> **WHAT THE EXERCISE ASKS**
Please give a word-for-word repeat of the line containing "COSTA - 6A8028" and all lines that come after it in the entries below, ending at the last line.

[Revision comparison data]
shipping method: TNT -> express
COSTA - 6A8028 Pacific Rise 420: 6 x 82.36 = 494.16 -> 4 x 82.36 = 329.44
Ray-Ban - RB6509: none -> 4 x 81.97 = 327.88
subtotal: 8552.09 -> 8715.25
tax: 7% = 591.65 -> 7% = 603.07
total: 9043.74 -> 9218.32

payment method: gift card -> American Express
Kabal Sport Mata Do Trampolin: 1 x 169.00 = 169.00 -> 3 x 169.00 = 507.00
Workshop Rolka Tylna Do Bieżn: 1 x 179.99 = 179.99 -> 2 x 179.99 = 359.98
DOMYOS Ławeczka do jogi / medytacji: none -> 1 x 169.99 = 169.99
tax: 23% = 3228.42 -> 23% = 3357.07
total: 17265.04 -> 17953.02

> **COMPLETED TASK**
COSTA - 6A8028 Pacific Rise 420: 6 x 82.36 = 494.16 -> 4 x 82.36 = 329.44
Ray-Ban - RB6509: none -> 4 x 81.97 = 327.88
subtotal: 8552.09 -> 8715.25
tax: 7% = 591.65 -> 7% = 603.07
total: 9043.74 -> 9218.32

payment method: gift card -> American Express
Kabal Sport Mata Do Trampolin: 1 x 169.00 = 169.00 -> 3 x 169.00 = 507.00
Workshop Rolka Tylna Do Bieżn: 1 x 179.99 = 179.99 -> 2 x 179.99 = 359.98
DOMYOS Ławeczka do jogi / medytacji: none -> 1 x 169.99 = 169.99
tax: 23% = 3228.42 -> 23% = 3357.07
total: 17265.04 -> 17953.02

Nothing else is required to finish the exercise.